Vestiges de l'abbaye de Saint-Michel-en-l'Herm, ( Vendée ).

Depuis toujours dans l'histoire des peuples, des hommes se sont mis en rupture avec les croyances partagées par leurs contemporains. En Occident, c'est d'autre chose dont il s'agit. C'est toute une civilisation qui depuis deux siècles semble avoir fait le procès du divin.
Les balises religieuses qui réglaient l'existence quotidienne des hommes du Vieux Continent s'estompent dans une amnésie générale au point d'apparaître comme peu signifiantes à maints éléments les plus jeunes de la population. C'est dans ce contexte que se situaient les Millénaires de Dieu ( Grenoble 2001 ). Par cette exposition, les organisateurs entendaient présenter le sens et le valeur du judaïsme, du christianisme et de l'islam, sans pour autant faire oeuvre de prosélytisme. Que dans un pays dont le patrimoine culturel reste encore marqué par l'héritage religieux, le fait que l'histoire des trois monothéismes passe par le musée est pour le moins interpellateur ! Dieu paraît au creux de la vague.
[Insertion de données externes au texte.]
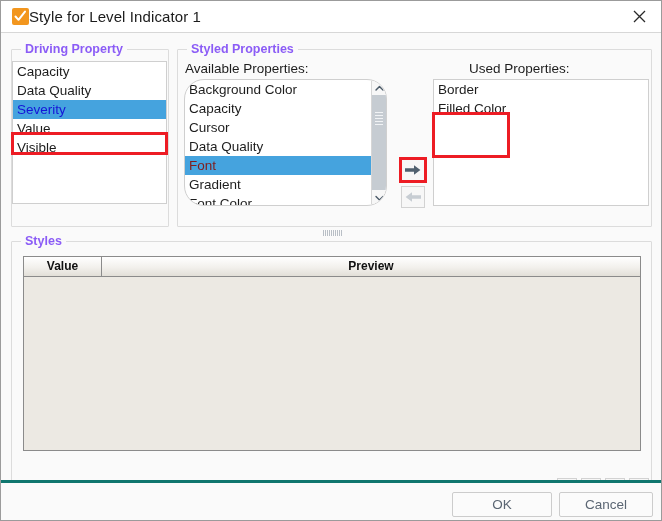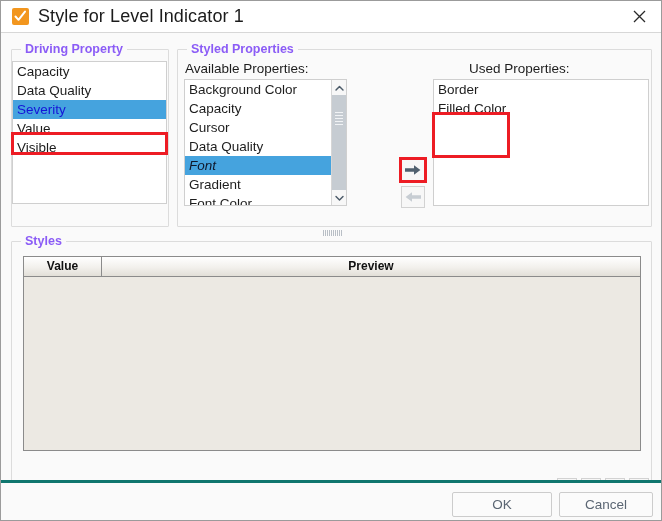"Style for Level Indicator 1" .title-text { font-size: 18px -> 15px; margin-left: 9px -> none }
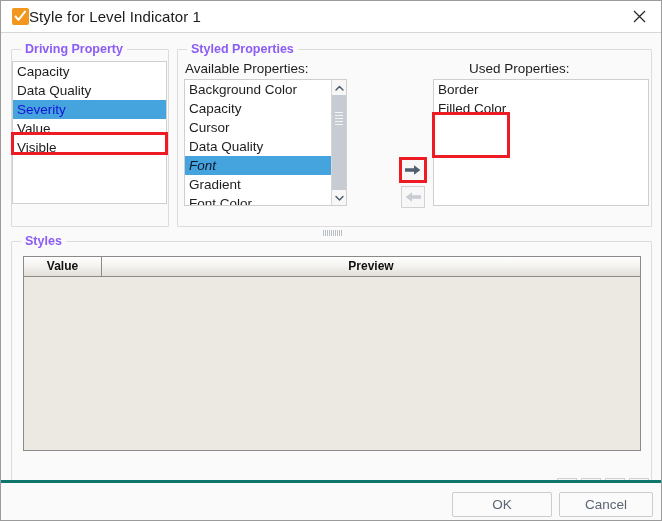"Background Color" #available-list { border-radius: none -> 20px; width: 163px -> 203px }
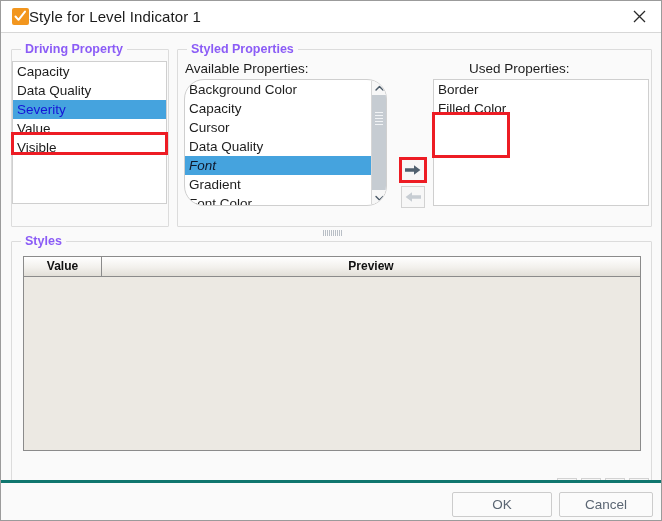"Font" .list-item.selected { color: #0f172a -> #7f1d1d; font-style: italic -> none }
L'affaiblissement de la place de Dieu, dans nos sociétés, prête à des interprétations plurielles. Seraient en cause : la raison, la science, de nouvelles idoles. Pour différentes qu'elles soient, ces tentatives d'explications sont sous-tendues par un même modèle implicite. Une même façon d'aborder la question se trouve à la base de ces analyses. Qu'est-ce qui est à l'origine de la " mort " de Dieu et qui se substitue à lui en quelque sorte ? Et si c'était l'existence même de l'Etre souverain qu'il fallait mettre en doute ? Autrement dit, à suivre certains, aujourd'hui, il ne s'agirait pas de trouver un remplaçant à la référence suprême. En d'autres termes, après
Nietzsche et Sartre, d'autres philosophes présentent de nouvelles raisons de penser que le ciel est vide au-dessus de nos têtes. Ainsi, de multiples analyses livrent des essais d'interprétation du détachement accru de la société à l'égard de la religion. Nous rappellerons ici les caractéristiques majeures des principales thèses. D'abord, on peut dire que les imprécations et cris protestataires s'élèvent depuis toujours de la terre vers le ciel. Ensuite, c'est la délicate question des rapports entre la modernité et la religion sur laquelle il faudra revenir. Enfin, ce sont les atrocités et les barbaries du siècle qui sont retournées contre le Très-Haut.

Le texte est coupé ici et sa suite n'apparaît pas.